▸ **What you need to do**
Reproduce exactly the line with "in the summer." and all the lines beneath it, stopping only at the end of the material.

▸ **Information provided**
::::::
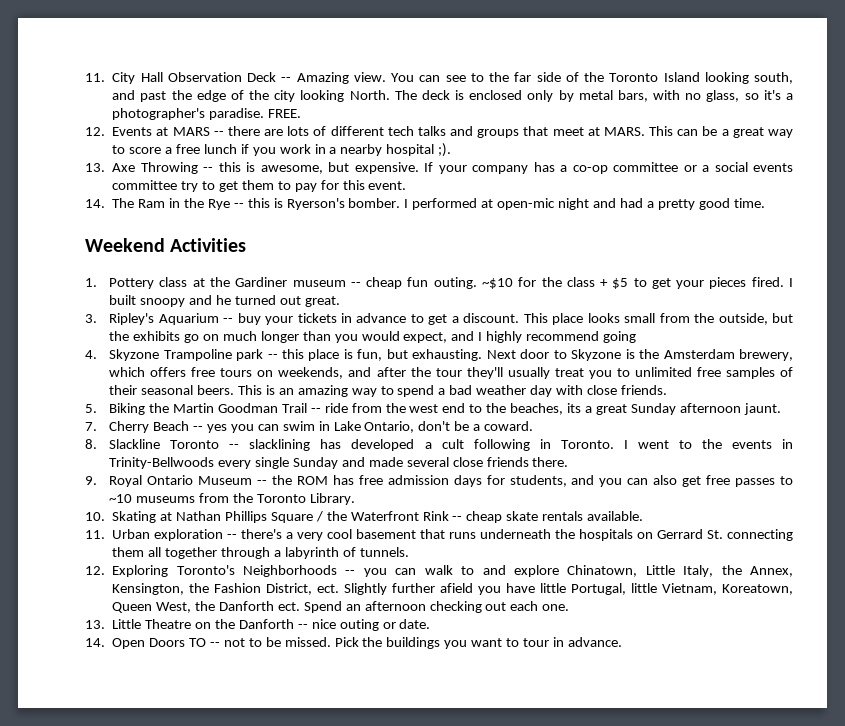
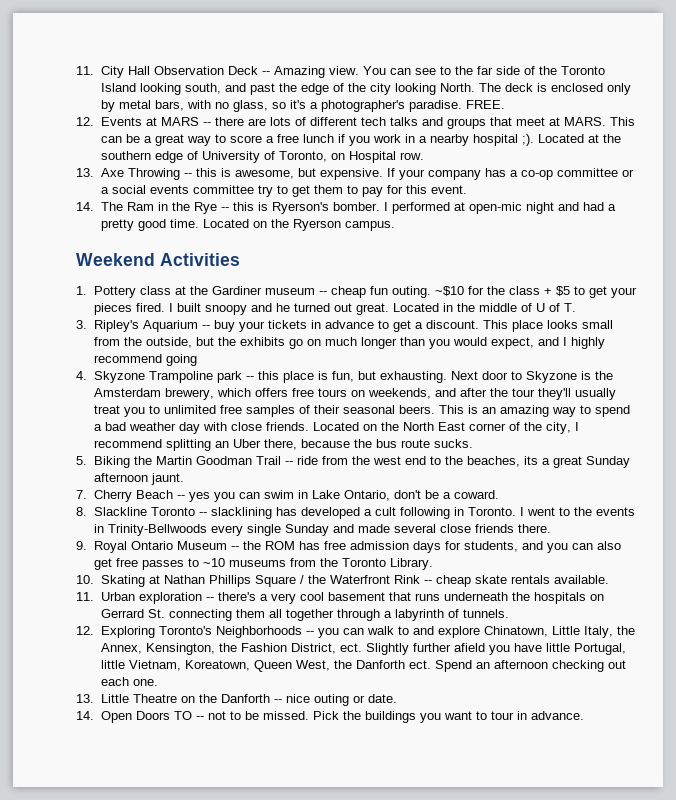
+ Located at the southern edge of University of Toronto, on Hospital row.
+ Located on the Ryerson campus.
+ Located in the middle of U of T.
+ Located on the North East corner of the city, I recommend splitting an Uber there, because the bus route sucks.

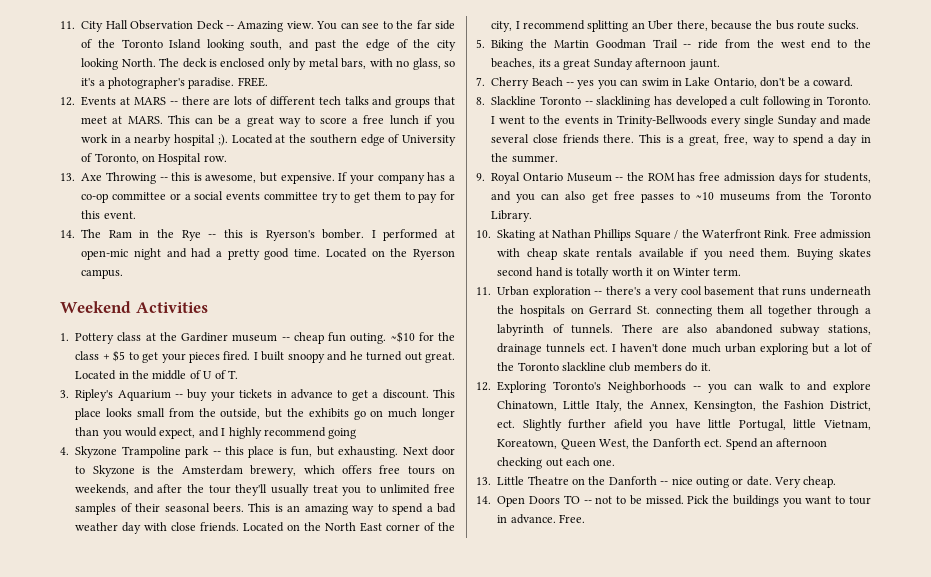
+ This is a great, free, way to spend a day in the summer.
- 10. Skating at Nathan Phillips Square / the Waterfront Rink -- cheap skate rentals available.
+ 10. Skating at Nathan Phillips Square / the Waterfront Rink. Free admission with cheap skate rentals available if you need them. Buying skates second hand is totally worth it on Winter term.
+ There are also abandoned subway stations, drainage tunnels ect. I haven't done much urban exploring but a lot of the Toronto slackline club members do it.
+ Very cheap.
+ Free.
::::::
▸ **Response to this exercise**
+ This is a great, free, way to spend a day in the summer.
- 10. Skating at Nathan Phillips Square / the Waterfront Rink -- cheap skate rentals available.
+ 10. Skating at Nathan Phillips Square / the Waterfront Rink. Free admission with cheap skate rentals available if you need them. Buying skates second hand is totally worth it on Winter term.
+ There are also abandoned subway stations, drainage tunnels ect. I haven't done much urban exploring but a lot of the Toronto slackline club members do it.
+ Very cheap.
+ Free.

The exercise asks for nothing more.